Islanders monitor for anthrax

Langley Post Office employee Linda Ritta places mail in boxes early this week. Postal employees are watching for suspicious letters or packages that might contain anthrax spores. - Matt Johnson
Langley Post Office employee Linda Ritta places mail in boxes early this week. Postal employees are watching for suspicious letters or packages that might contain anthrax spores.
— image credit: Matt Johnson

Until anthrax cases start showing up in Washington, state and county health and law enforcement officials are taking a “wait and see” attitude toward people worried about infection.

On advice from the state Health Department and the Federal Bureau of Investigation, the Island County Sheriff’s Office and county health department will collect samples of suspicious substances suspected to contain anthrax spores, but they will not test them unless there is proof of infections in the state.

Anthrax bacteria and spores apparently sent through the mail have been found in New York, Florida and Nevada. One man has died from the disease.

Dr. Roger Case, Island County health officer, said Monday his agency is balancing prudent investigation practices against preventing panic. He said his department is monitoring reports of suspicious mail in the county and reports of possible anthrax infection.

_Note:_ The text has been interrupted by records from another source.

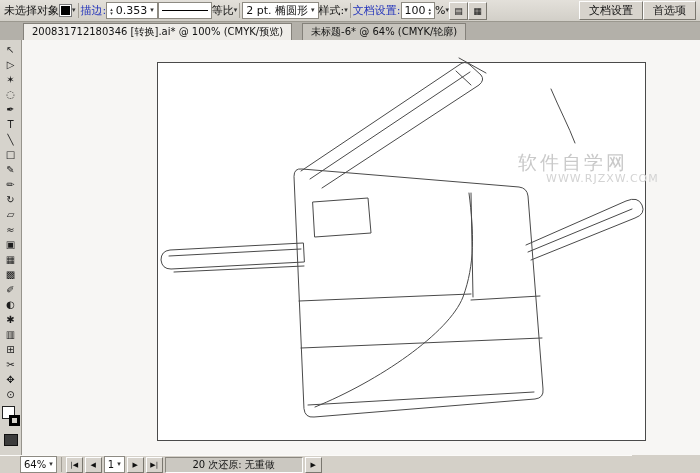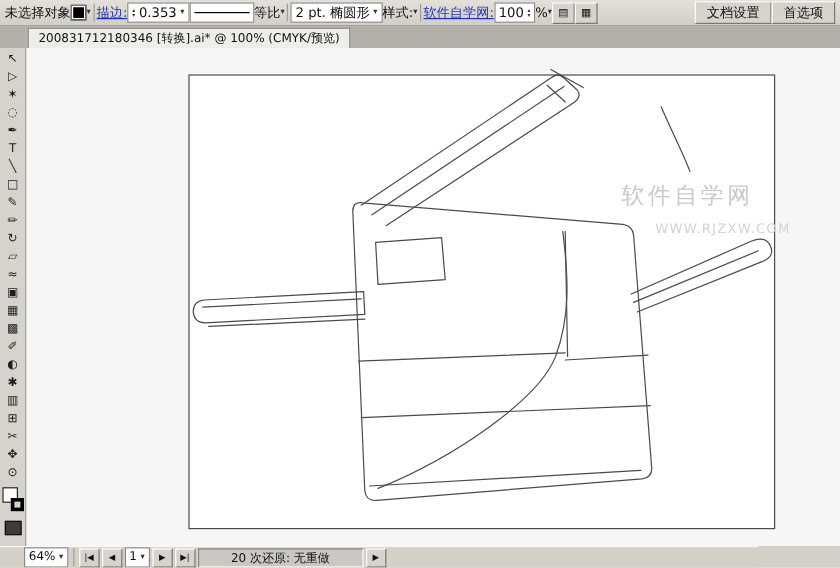"描边:" .link { text-decoration: underline -> none }
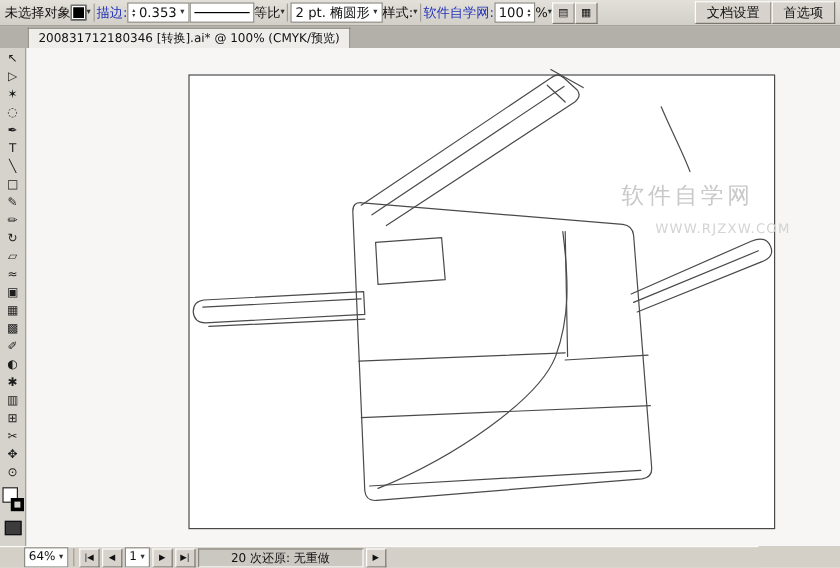"软件自学网:" a.link { text: 软件自学网 -> 文档设置 }
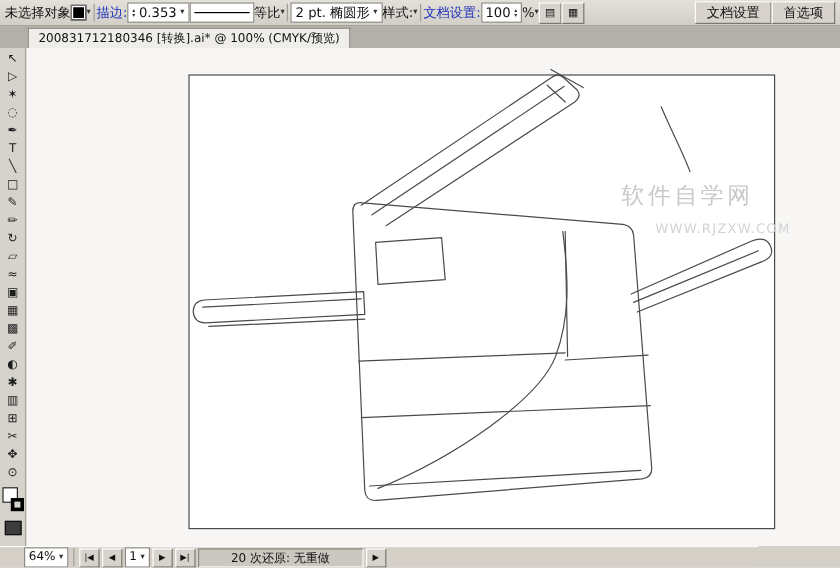"未标题-6* @ 64% (CMYK/轮廓)" span.tab { html: none -> <span>未标题-6* @ 64% (CMYK/轮廓)</span> }
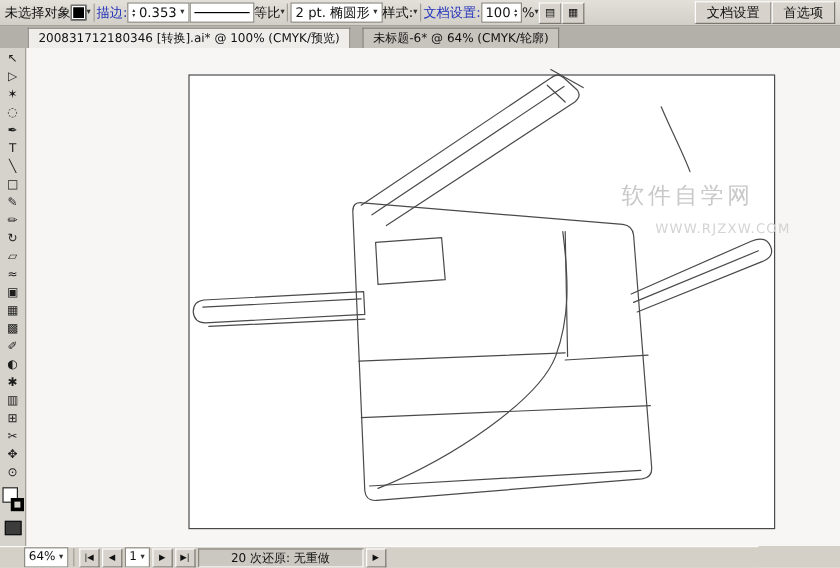"WWW.RJZXW.COM" .wm2 { top: 144px -> 132px }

So far, a South Whidbey pediatrician and Whidbey General Hospital have had contact with patients who wrongly believed they may have been suffering from the disease.

“There have been some patients very concerned about having been exposed,” Case said.

That concern is at its highest at area post offices. Langley Postmaster Jack Harrington said his staff is being cautious, within reason. If a piece of mail looks suspicious, it will be isolated until it can be examined by law officers. So far, his office has not had to set aside any mail for this reason, nor have any employees felt the need to use the rubber gloves that Harrington purchased “just in case.”

He hopes his staff’s luck holds.

“I’m thankful we live where we do,” he said.

Port Townsend’s post office was closed Monday due to an anthrax scare. Tests showed the substance in Port Townsend was not anthrax or any other hazardous material.

Anthrax vaccinations are not available to the general public — most of the vaccine is used by the military. The disease is treatable with a 30- to 60-day course of antibiotics if caught early.

Case said the anthrax spores and bacteria are found in soil and can be brought into the body through an open wound. However, he said, this occurs only rarely. No cases of the disease had been reported in the United States for the past 25 years until last week’s terrorist-related incidents.

As worrisome as the disease itself is the mayhem it could spawn. Case said the state or county could see a number of events related to the anthrax terror cases, include threats against schools or the attempted spread of other pathogens.

Whidbey Island law enforcement agencies have investigated several calls about strange mail. Langley Police Chief Bob Herzberg said his agency has investigated four anthrax-related calls. The Island County Sheriff’s Office has also received its share of calls.

“We are actually investigating a couple of cases,” Sheriff Mike Hawley said Monday.

Anyone receiving mail they believe may contain anthrax spores should call 911.